=== Supplied records ===

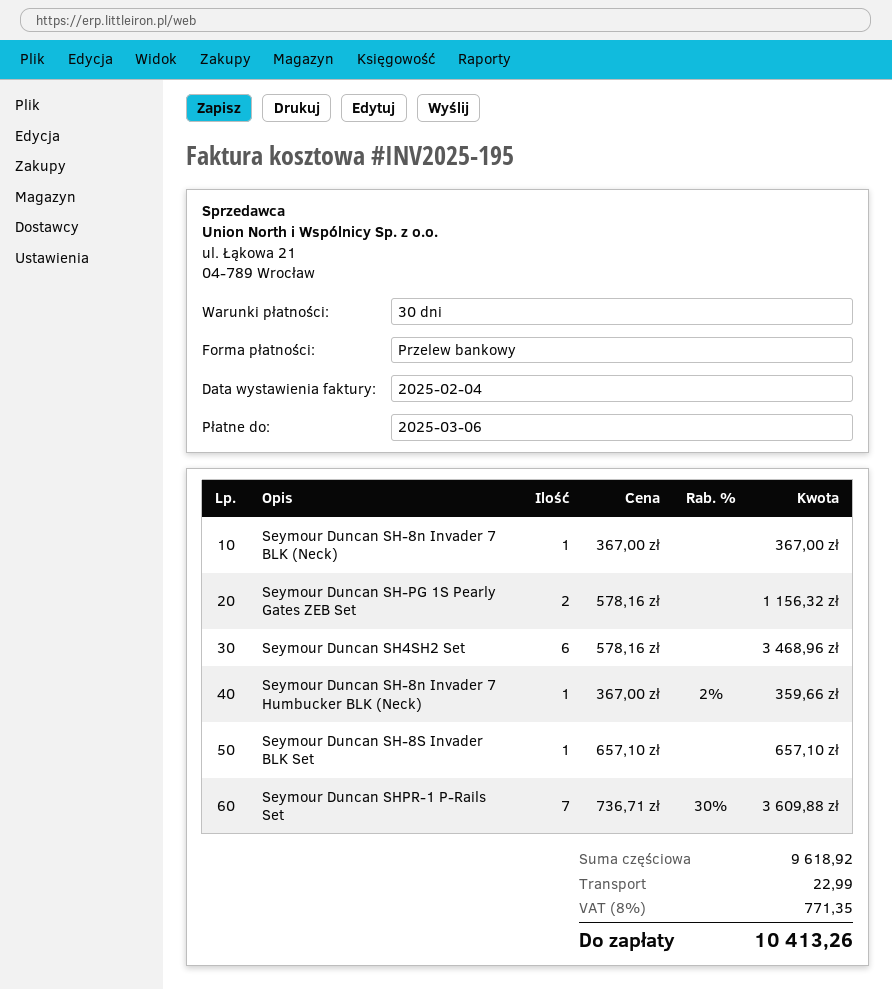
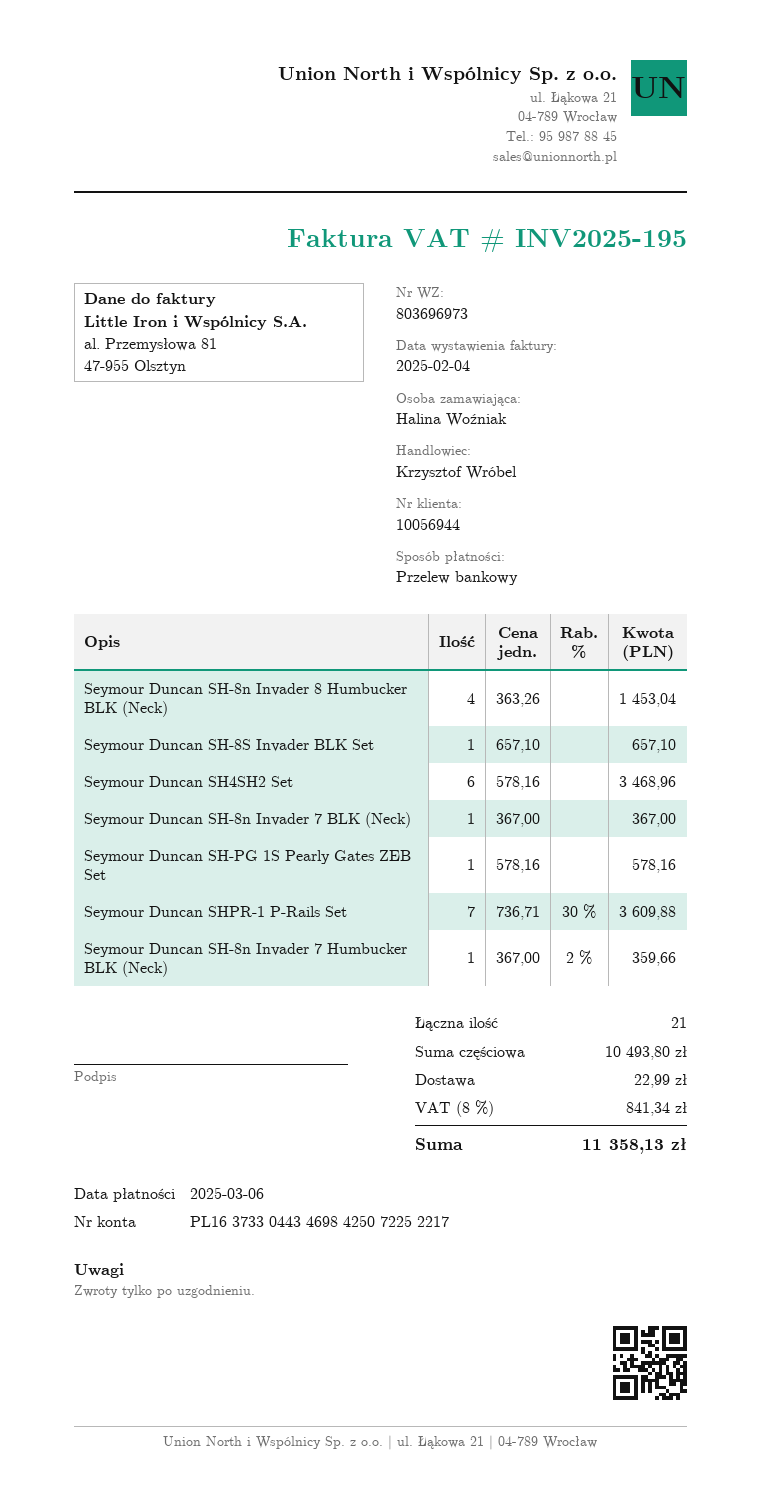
Seymour Duncan SH-PG 1S Pearly Gates ZEB Set: 2 x 578.16 = 1156.32 -> 1 x 578.16 = 578.16
Seymour Duncan SH-8n Invader 8 Humbucker BLK (Neck): none -> 4 x 363.26 = 1453.04
subtotal: 9618.92 -> 10493.80
tax: 8% = 771.35 -> 8% = 841.34
total: 10413.26 -> 11358.13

===

## What you should do
Return all records exactly; no pictures.

## Reply to the exercise
Seymour Duncan SH-PG 1S Pearly Gates ZEB Set: 2 x 578.16 = 1156.32 -> 1 x 578.16 = 578.16
Seymour Duncan SH-8n Invader 8 Humbucker BLK (Neck): none -> 4 x 363.26 = 1453.04
subtotal: 9618.92 -> 10493.80
tax: 8% = 771.35 -> 8% = 841.34
total: 10413.26 -> 11358.13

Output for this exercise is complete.